• **Edit difference data**:
-------------------------
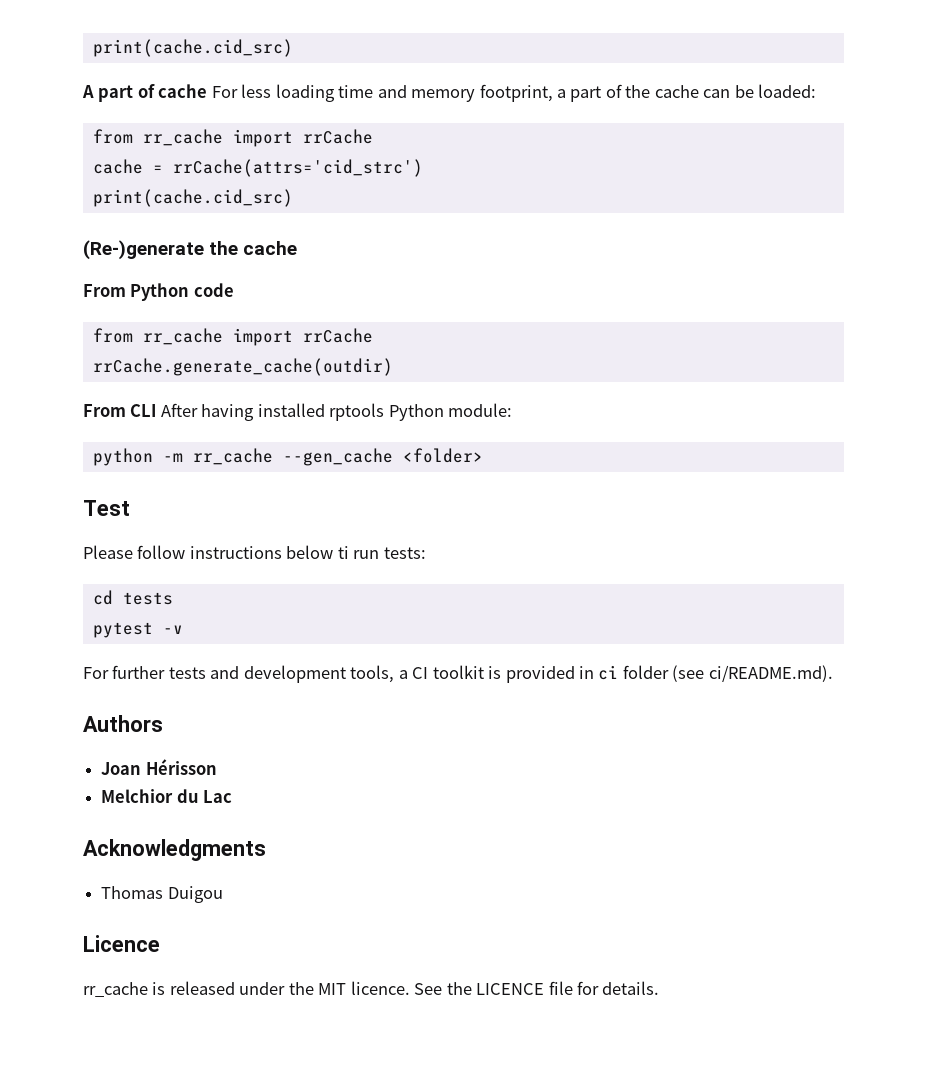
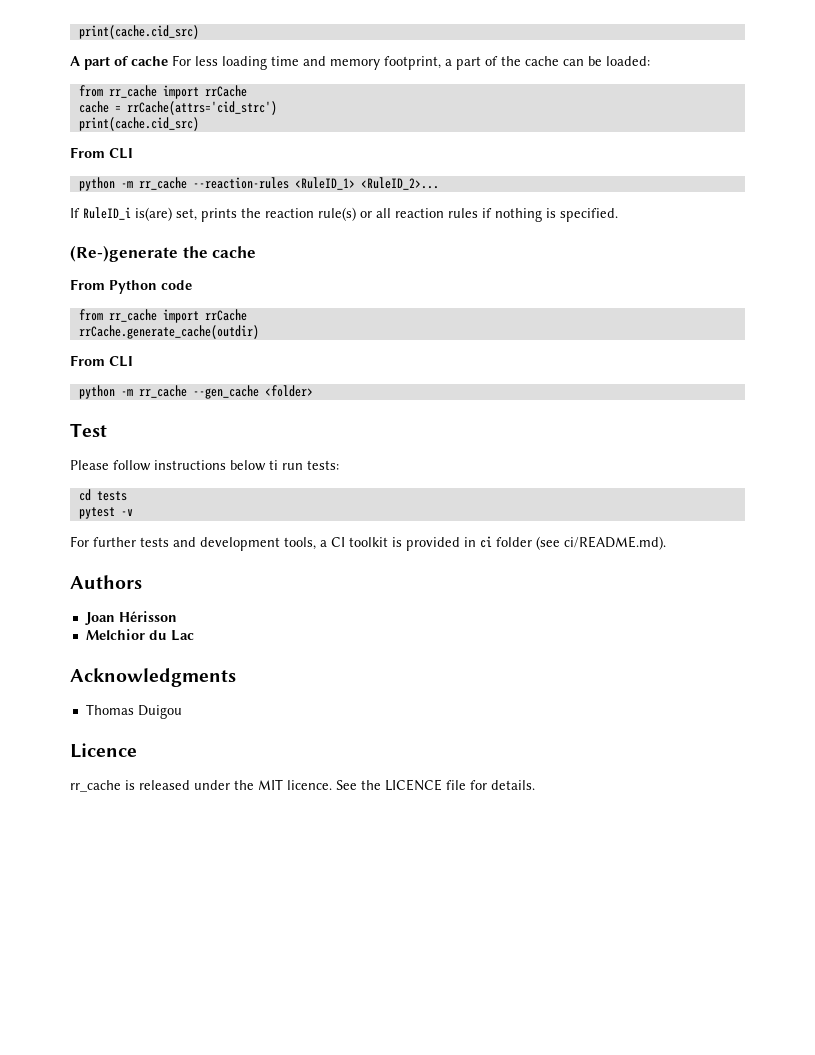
(293, 198) none -> [70,147,133,159] [78,177,439,191] [70,207,618,222] // From CLI // python -m rr_cache --reaction-rules <RuleID_1> <RuleID_2>... // If RuleID_i is(are) set, prints the reaction rule(s) or all reaction rules if nothing is specified.
[160,403,513,421] After having installed rptools Python module: -> (133, 361) none

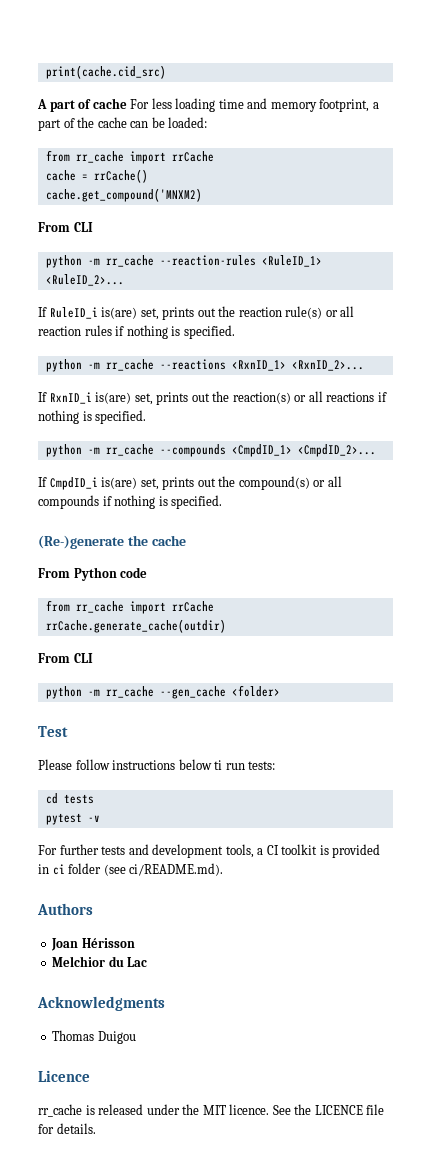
[126,101,277,115] [78,117,199,131] rrCache(attrs='cid_strc') // print(cache.cid_src) -> [93,169,148,183] [45,188,202,202] rrCache() // cache.get_compound('MNXM2)
(237, 215) none -> [197,308,216,317] out
(618, 215) none -> [45,359,364,372] [38,391,387,405] [38,410,147,424] [45,444,376,457] [38,476,342,490] [38,495,223,509] // python -m rr_cache --reactions <RxnID_1> <RxnID_2>... // If RxnID_i is(are) set, prints out the reaction(s) or all reactions if nothing is specified. // python -m rr_cache --compounds <CmpdID_1> <CmpdID_2>... // If CmpdID_i is(are) set, prints out the compound(s) or all compounds if nothing is specified.

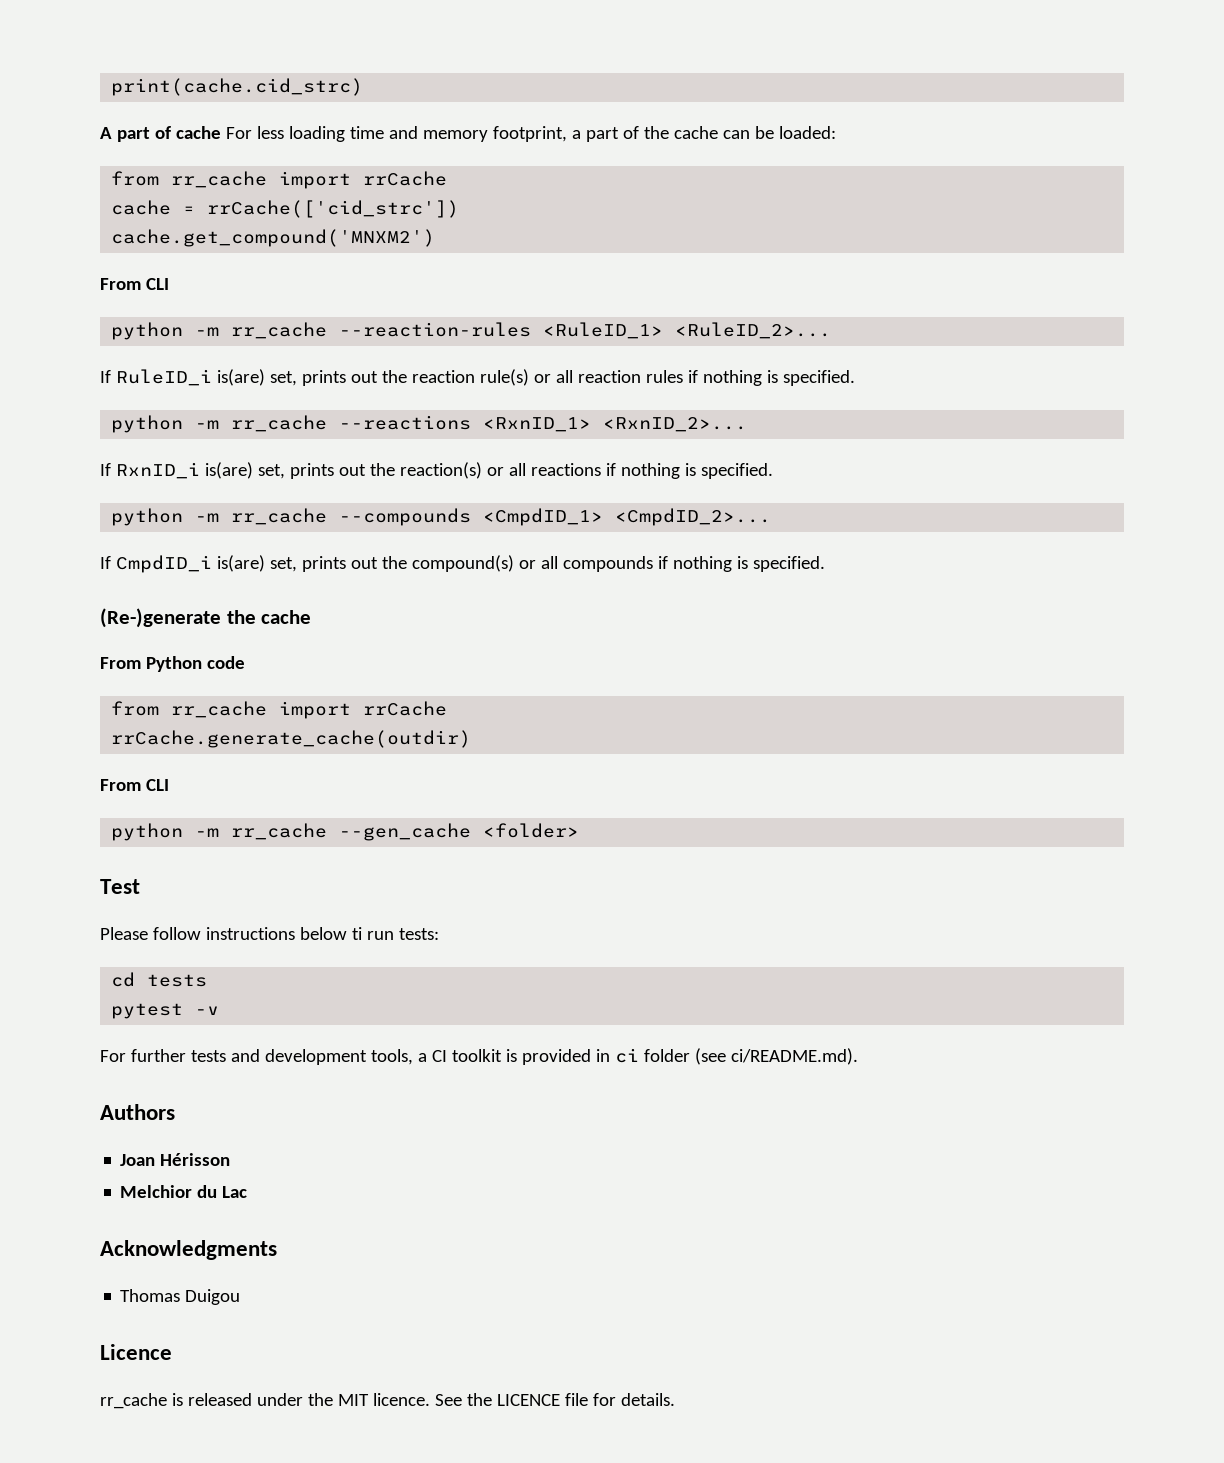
[45,65,166,79] print(cache.cid_src) -> [111,78,364,96] print(cache.cid_strc)
[93,169,148,183] [45,188,202,202] rrCache() // cache.get_compound('MNXM2) -> [207,200,460,218] [111,229,436,247] rrCache(['cid_strc']) // cache.get_compound('MNXM2')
-------------------------
• **Task brief**: From the records above, quote only the lines running from the line with "[126,101,277,115] [78,117,199,131] rrCache(attrs='cid_strc')" to the line with "(237, 215) none -> [197,308,216,317] out", both lines included.

• **Solution**:
[126,101,277,115] [78,117,199,131] rrCache(attrs='cid_strc') // print(cache.cid_src) -> [93,169,148,183] [45,188,202,202] rrCache() // cache.get_compound('MNXM2)
(237, 215) none -> [197,308,216,317] out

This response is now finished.